What you are asked to do :: Every line in the data below that has the word "letter" should be returned.

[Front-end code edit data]
+ + + +

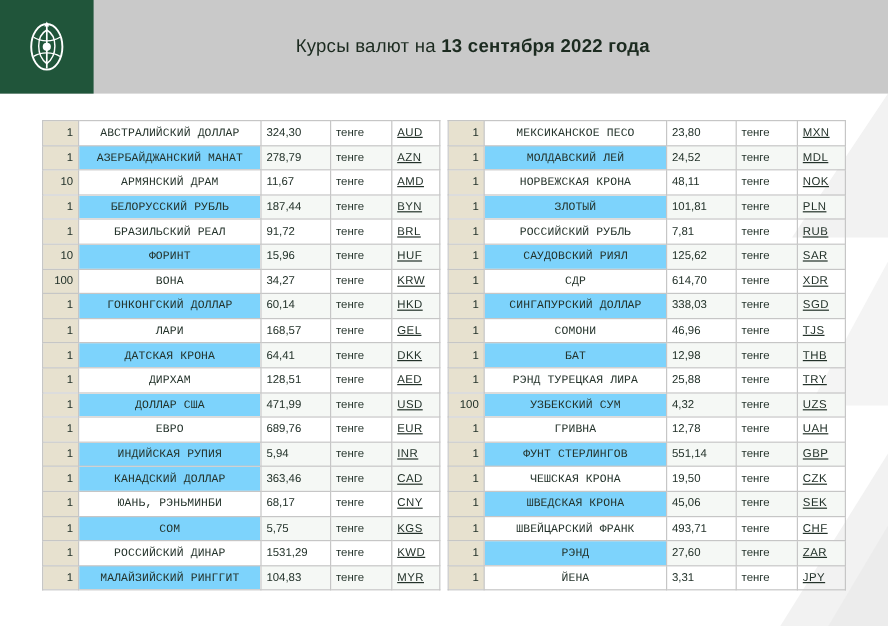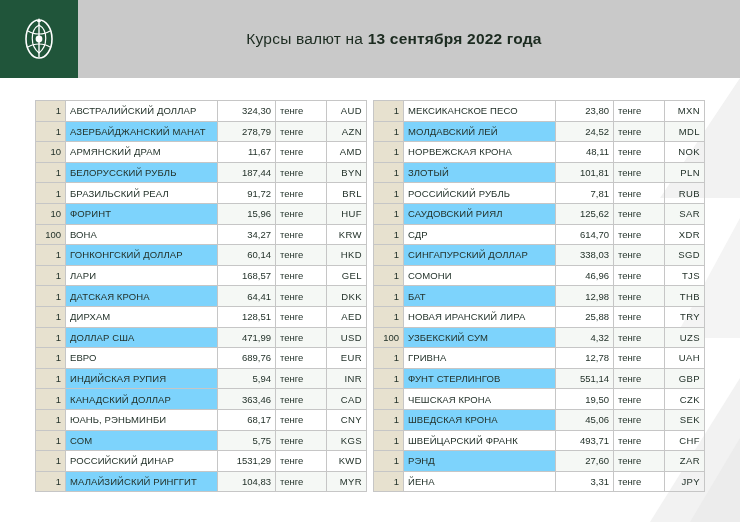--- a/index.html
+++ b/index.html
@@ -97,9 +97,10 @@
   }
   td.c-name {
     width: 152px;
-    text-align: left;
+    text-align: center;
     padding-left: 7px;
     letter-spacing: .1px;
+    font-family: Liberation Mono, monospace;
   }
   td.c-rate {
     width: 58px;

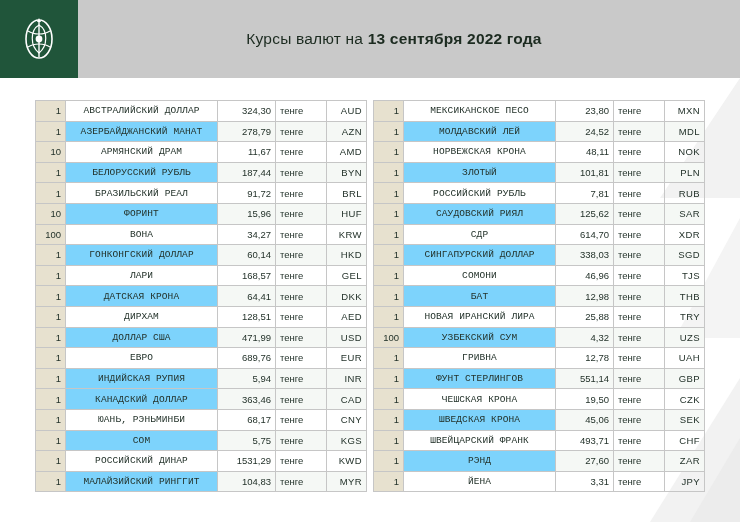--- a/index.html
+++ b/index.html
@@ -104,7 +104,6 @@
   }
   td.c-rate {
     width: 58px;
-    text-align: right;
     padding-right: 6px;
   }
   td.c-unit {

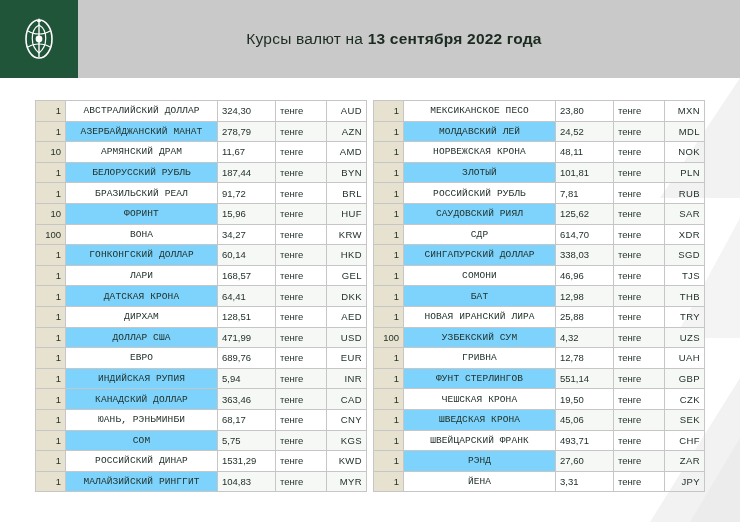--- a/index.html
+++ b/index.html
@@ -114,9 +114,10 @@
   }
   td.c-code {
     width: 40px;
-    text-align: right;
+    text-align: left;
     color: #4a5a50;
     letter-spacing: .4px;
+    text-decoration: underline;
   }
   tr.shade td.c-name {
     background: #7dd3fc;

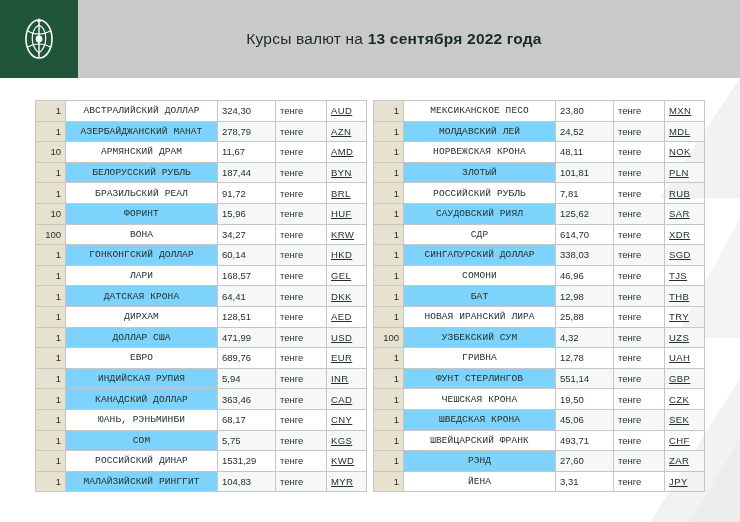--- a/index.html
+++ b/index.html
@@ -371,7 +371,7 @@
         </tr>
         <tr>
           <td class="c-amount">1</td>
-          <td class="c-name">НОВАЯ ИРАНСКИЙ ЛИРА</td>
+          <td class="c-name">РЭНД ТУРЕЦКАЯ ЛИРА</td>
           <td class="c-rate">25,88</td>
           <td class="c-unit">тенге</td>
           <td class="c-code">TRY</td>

+ + + +

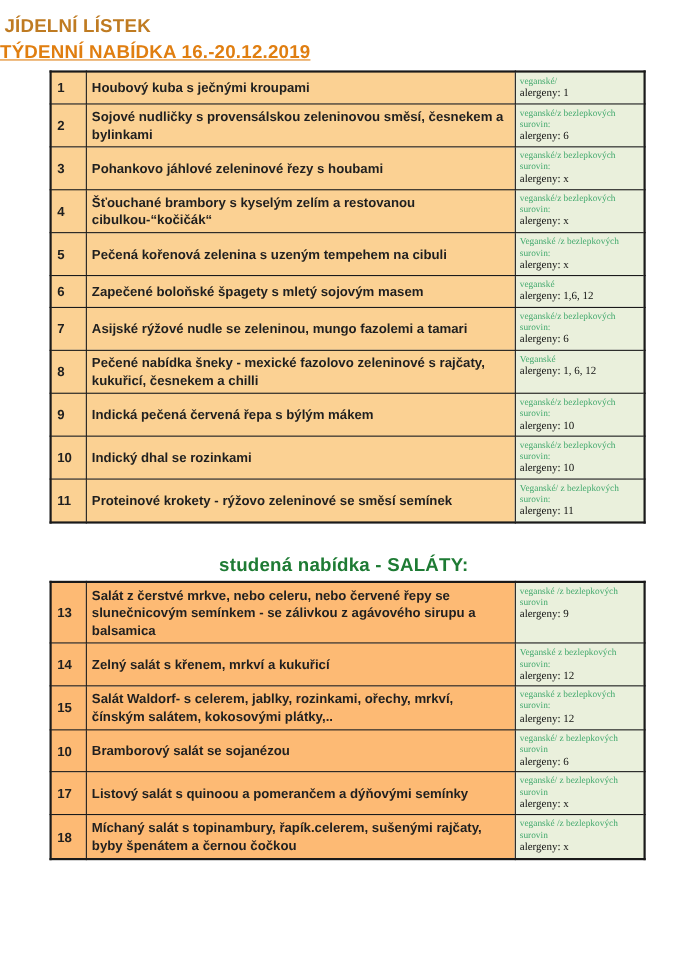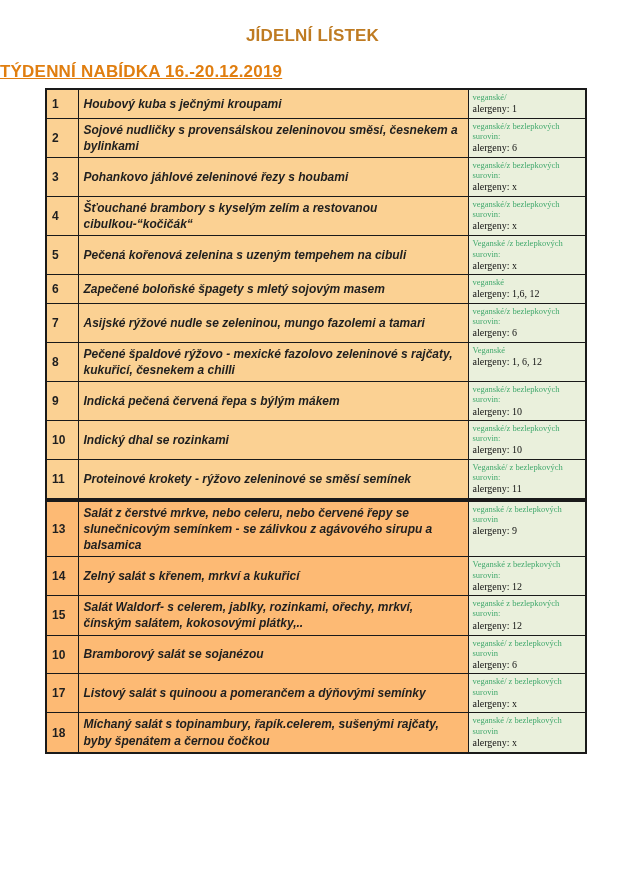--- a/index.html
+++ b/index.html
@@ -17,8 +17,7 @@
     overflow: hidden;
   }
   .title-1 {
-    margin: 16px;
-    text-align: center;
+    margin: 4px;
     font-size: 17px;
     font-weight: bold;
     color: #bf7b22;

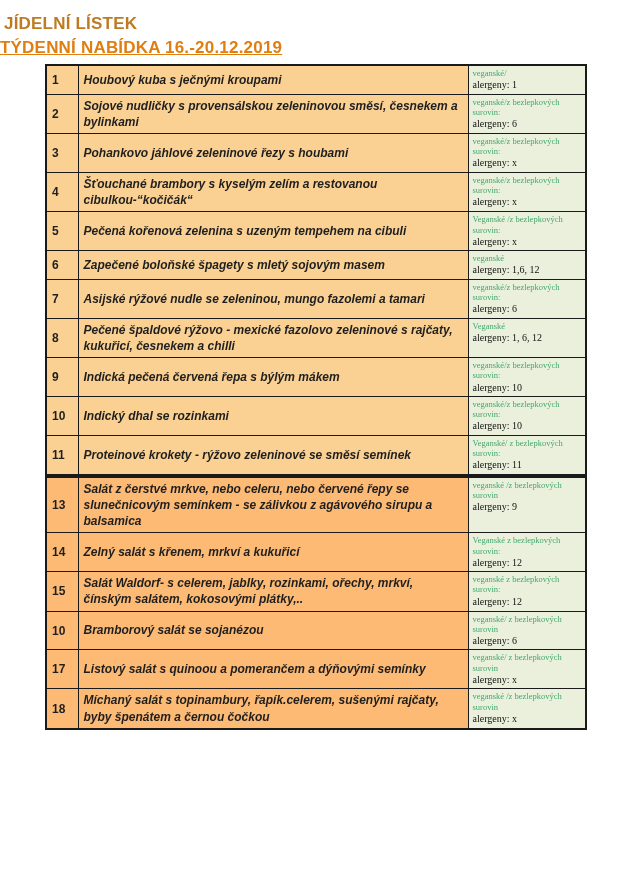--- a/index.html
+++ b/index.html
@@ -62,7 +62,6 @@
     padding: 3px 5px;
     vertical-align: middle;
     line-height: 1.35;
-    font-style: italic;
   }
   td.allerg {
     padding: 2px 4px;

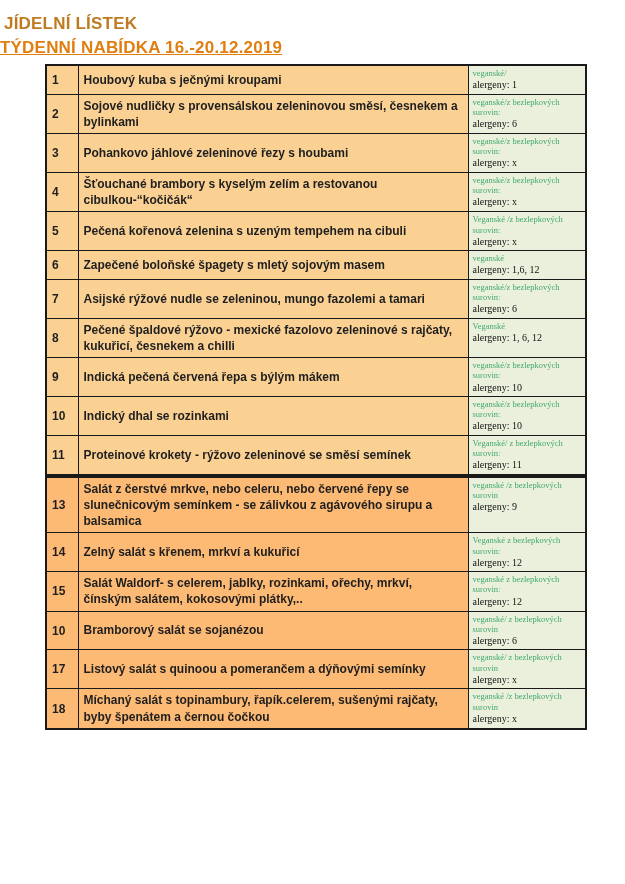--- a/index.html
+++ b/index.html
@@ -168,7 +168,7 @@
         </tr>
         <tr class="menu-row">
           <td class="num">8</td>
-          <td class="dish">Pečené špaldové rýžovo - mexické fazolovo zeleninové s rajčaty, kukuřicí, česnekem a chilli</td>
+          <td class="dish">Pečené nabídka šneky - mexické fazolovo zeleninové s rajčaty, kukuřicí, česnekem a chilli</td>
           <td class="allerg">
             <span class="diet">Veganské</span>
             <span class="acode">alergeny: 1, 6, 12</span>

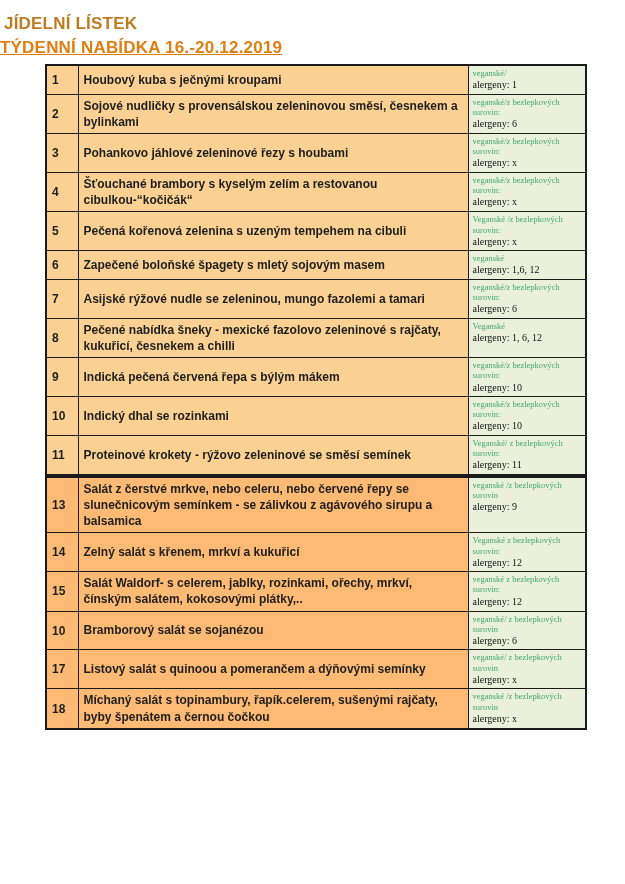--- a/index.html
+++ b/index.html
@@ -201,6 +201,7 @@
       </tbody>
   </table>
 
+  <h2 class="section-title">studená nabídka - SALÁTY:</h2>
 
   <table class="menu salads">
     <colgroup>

+ + + +

Reply to the exercise ::
     letter-spacing: .1px;
     letter-spacing: .4px;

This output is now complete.